Selon des admissions faites par la Poursuite et la Défense, le soir du 21 février 2017, « Salvatore Scoppa a été admis aux urgences d’un hôpital après avoir été atteint par des projectiles d’arme à feu qui lui ont notamment causé une fracture de l’humérus (os du bras) droit ayant nécessité une intervention chirurgicale ».

Sur la scène de crime le soir des évènements, les policiers ont découvert plusieurs morceaux de métal provenant vraisemblablement des attaches du manteau de marque Parajumper que portait Scoppa, et ceux-ci ont été expertisés au Laboratoire de sciences judiciaires et de médecine légale du Québec pour vérifier si les bris étaient compatibles avec des trajectoires de projectiles d’arme à feu, a expliqué le témoin Beaudet.

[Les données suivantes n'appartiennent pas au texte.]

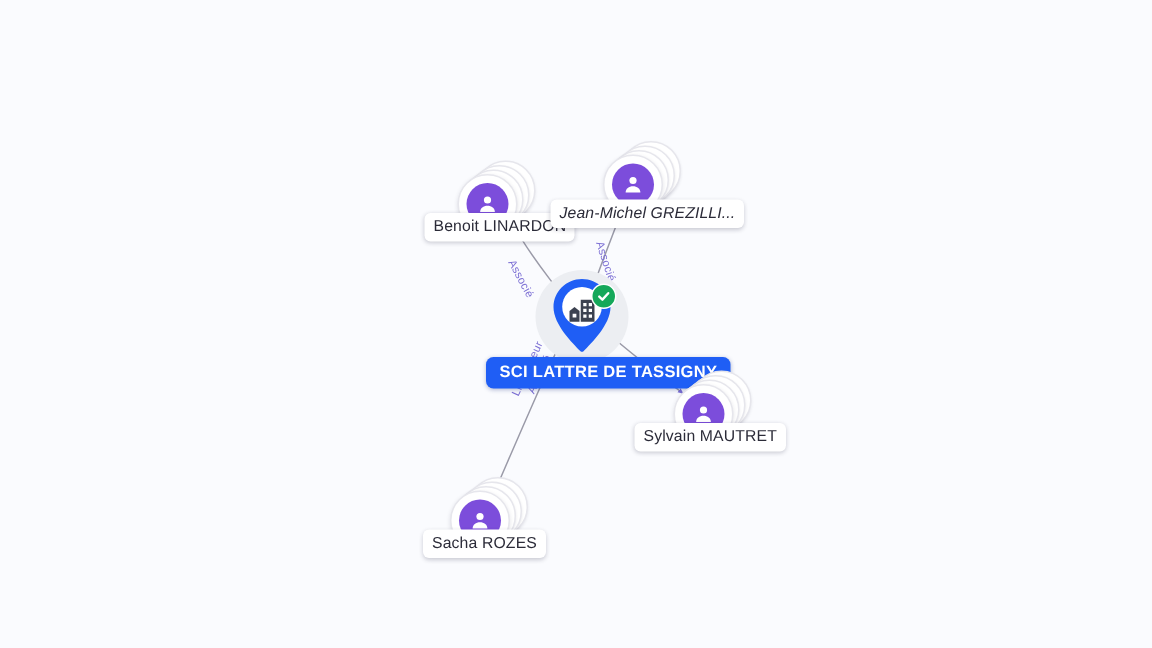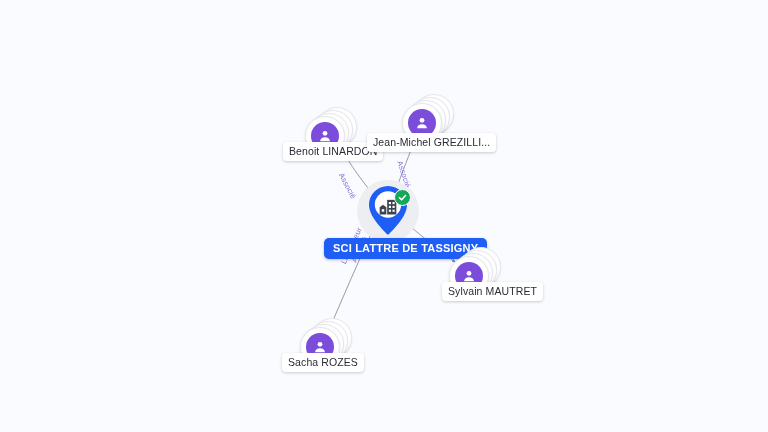"Jean-Michel GREZILLI..." div.plabel { font-style: none -> italic }
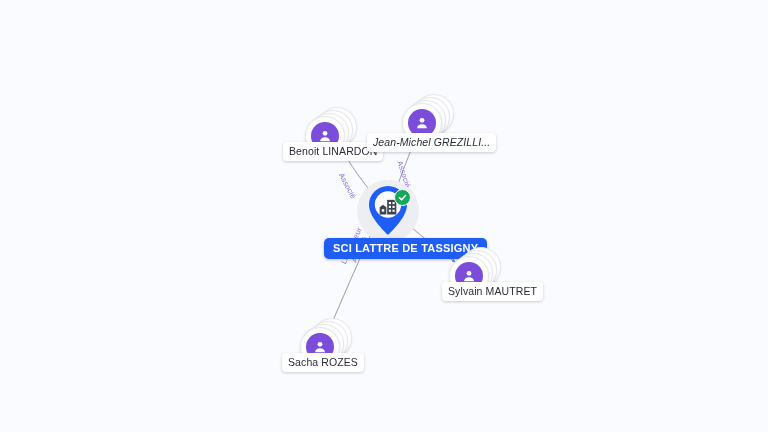"Sylvain MAUTRET" div.plabel { margin-left: 19px -> none }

En fuyant devant le tireur, Salvatore Scoppa a aussi laissé tomber ses clés de voitures dans une allée. Les policiers les ont trouvées et s’en sont servies pour démarrer le véhicule de mafieux laissé sur place.

« Le véhicule, une Toyota Camry 2016, était blindé et possédait des vitres surdimensionnées qui ne descendaient pas complètement, et des gyrophares à l’avant », a décrit l’enquêteur Beaudet.

Ce dernier a ensuite fait enlever le système artisanal de gyrophares et a fait peser la voiture par les contrôleurs routiers de la Société automobile du Québec (SAAQ) pour vérifier si elle respectait le poids et les normes de construction de la Toyota Camry 2016, ce qui n’était pas le cas. La SAAQ a ensuite entamé des procédures pour que le droit de circuler de la voiture soit retiré et a eu avec Salvatore Scoppa des discussions dont le témoin ne connait pas l’issue.